Implementations might want to consider mixing in ckan.lib.plugins.DefaultGroupForm which provides default behaviours for the 5 method hooks.

check_data_dict(data_dict)

Check if the return data is correct.

raise a DataError if not.

db_to_form_schema()

Returns the schema for mapping group data from the database into a format suitable for the form (optional)

edit_template()

Returns a string representing the location of the template to be rendered for the edit page

form_to_db_schema()

Returns the schema for mapping group data from a form to a format suitable for the database.

group_types()

Returns an iterable of group type strings.

If a request involving a package of one of those types is made, then this plugin instance will be delegated to.

There must only be one plugin registered to each group type. Any attempts to register more than one plugin instance to a given group type will raise an exception at startup.

history_template()

Returns a string representing the location of the template to be rendered for the history page

index_template()

Returns a string representing the location of the template to be rendered for the index page. Uses the default_group_type configuration option to determine which plugin to use the template from.

is_fallback()

Returns true iff this provides the fallback behaviour, when no other plugin instance matches a package’s type.

There must be exactly one fallback controller defined, any attempt to register more than one will throw an exception at startup. If there’s no fallback registered at startup the ckan.lib.plugins.DefaultGroupForm used as the fallback.

new_template()

Returns a string representing the location of the template to be rendered for the ‘new’ page. Uses the default_group_type configuration option to determine which plugin to use the template from.

package_form()

Returns a string representing the location of the template to be rendered. e.g. “group/new_group_form.html”.

read_template()

Returns a string representing the location of the template to be rendered for the read page

setup_template_variables(context, data_dict)

Add variables to c just prior to the template being rendered.

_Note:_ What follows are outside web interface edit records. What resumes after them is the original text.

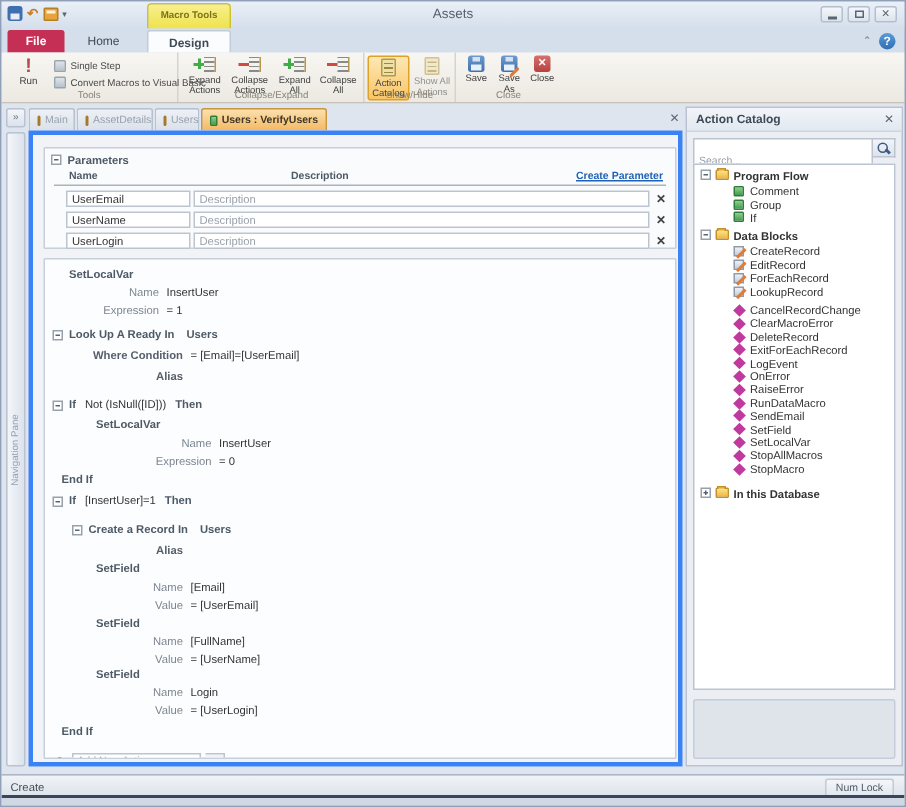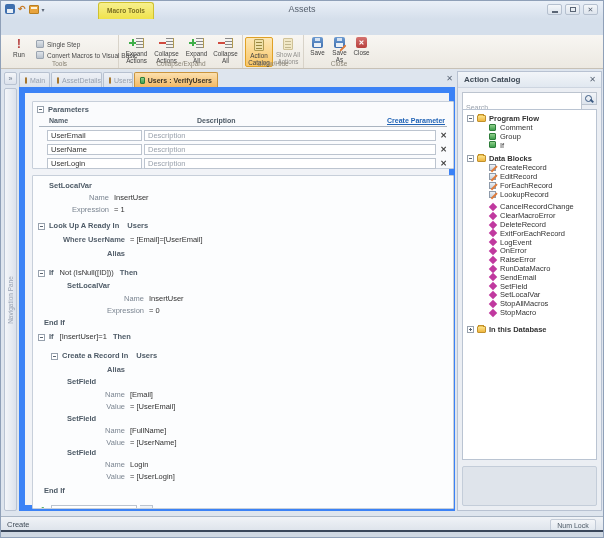--- a/index.html
+++ b/index.html
@@ -188,6 +188,15 @@
     </div>
   </div>
 
+  <div class="tabrow">
+    <div class="rtab rtab-file">File</div>
+    <div class="rtab rtab-home">Home</div>
+    <div class="rtab rtab-design">Design</div>
+    <div class="tabrow-right">
+      <span class="chev-up">⌃</span>
+      <span class="help-btn">?</span>
+    </div>
+  </div>
 
   <div class="ribbon">
     <div class="grp g-tools">

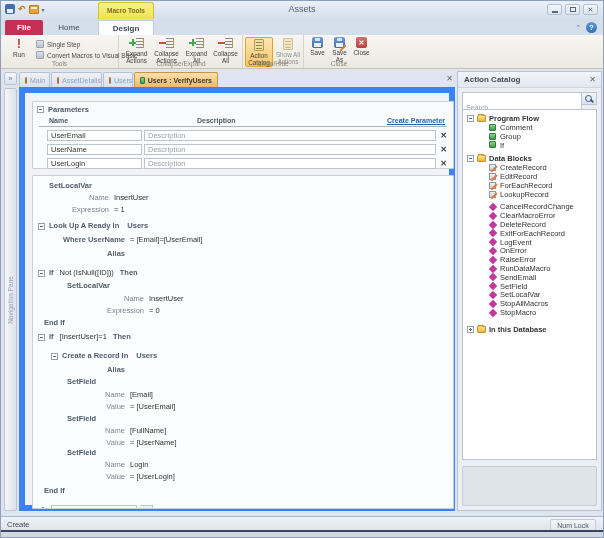--- a/index.html
+++ b/index.html
@@ -88,7 +88,7 @@
   .doc-close{position:absolute;right:2px;top:3px;font-size:8px;color:#5a6575;line-height:10px;}
 
   
-  .macropane{position:absolute;left:18px;top:18px;width:436px;height:424px;background:#f1f3f7;border:6px solid #3b82f6;}
+  .macropane{position:absolute;left:18px;top:18px;width:436px;height:424px;background:#f1f3f7;border:3px solid #3b82f6;}
   .pbox{position:absolute;left:7px;background:#fcfdfe;border:1px solid #c7cfda;border-radius:1px;}
   .parambox{top:8px;width:422px;height:68px;background:#fafbfd;}
   .macrobox{top:82px;width:422px;height:334px;overflow:hidden;}

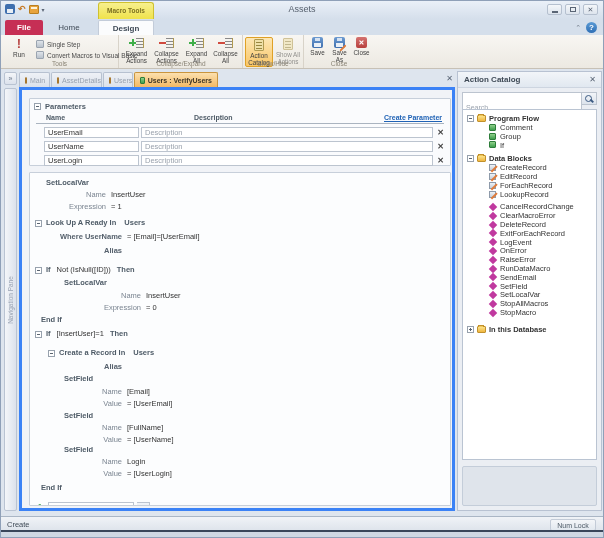--- a/index.html
+++ b/index.html
@@ -142,7 +142,7 @@
   .lens::before{content:"";position:absolute;left:0;top:0;width:5px;height:5px;border:1px solid #3c5a82;border-radius:50%;}
   .lens::after{content:"";position:absolute;left:5px;top:5px;width:4px;height:1.5px;background:#3c5a82;transform:rotate(45deg);}
   .treebox{position:absolute;left:4px;right:4px;top:37px;height:351px;background:#fff;border:1px solid #bac4d2;overflow:hidden;padding-top:3px;}
-  .sec-head{display:flex;align-items:center;gap:3px;height:10px;padding-left:4px;font-size:7.5px;color:#333;font-weight:bold;}
+  .sec-head{display:flex;gap:3px;height:10px;padding-left:4px;font-size:7.5px;color:#333;font-weight:bold;}
   .folder{width:9px;height:7px;background:linear-gradient(#fbe289,#f0b63f);border:1px solid #c2912c;border-radius:1px;position:relative;flex:none;}
   .folder::before{content:"";position:absolute;top:-2px;left:0;width:4px;height:1px;background:#f0c75a;border:1px solid #c2912c;border-bottom:none;}
   .titem{display:flex;align-items:center;gap:4px;height:8.8px;padding-left:26px;font-size:7.5px;color:#333;}

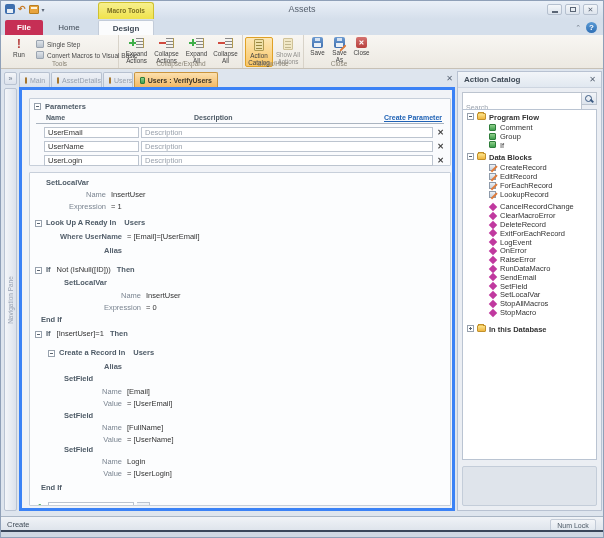--- a/index.html
+++ b/index.html
@@ -103,7 +103,7 @@
   .pc-link{position:absolute;right:2px;bottom:2px;color:#1f62b5;text-decoration:underline;font-weight:bold;}
   .param-row{display:flex;align-items:center;margin:3px 6px 0 14px;height:11px;}
   .param-row input{height:11px;border:1px solid #bcc4cf;font-size:7.5px;color:#333;padding:0 3px;background:#fff;}
-  .pr-name{width:95px;} .pr-desc{width:305px;margin-left:2px;}
+  .pr-name{width:83px;} .pr-desc{width:305px;margin-left:2px;}
   .pr-desc::placeholder,.search-in::placeholder{color:#9aa2ad;}
   .pr-x{margin-left:4px;font-size:8px;color:#444;line-height:9px;font-weight:bold;cursor:default;}
 

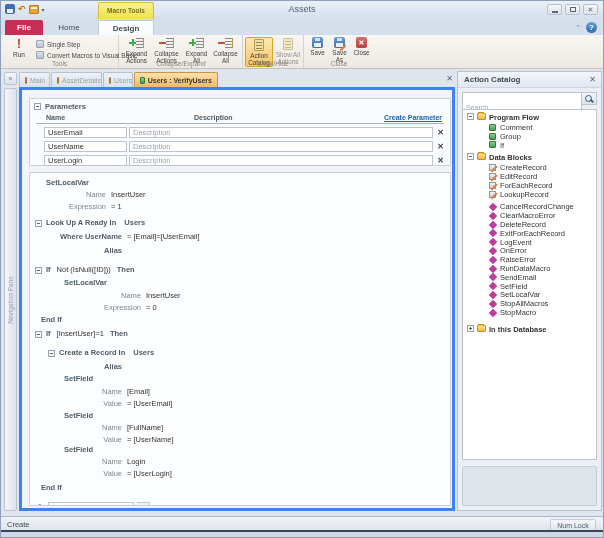--- a/index.html
+++ b/index.html
@@ -352,7 +352,7 @@
             <span class="obj">Users</span>
           </div>
         <div class="mrow a1 g2">
-            <span class="lbl strong">Where UserName</span>
+            <span class="lbl strong">Where Condition</span>
             <span class="val">= [Email]=[UserEmail]</span>
           </div>
         <div class="mrow a1 g2">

class ckan.plugins.interfaces.ITagController

Hook into the Tag controller. These will usually be called just before committing or returning the respective object, i.e. all validation, synchronization and authorization setup are complete.

before_view(tag_dict)

Extensions will recieve this before the tag gets displayed. The dictionary passed will be the one that gets sent to the template.

class ckan.plugins.interfaces.ITemplateHelpers

Allow adding extra template functions available via h variable

get_helpers()

Should return a dict, the keys being the name of the helper function and the values being the functions themselves.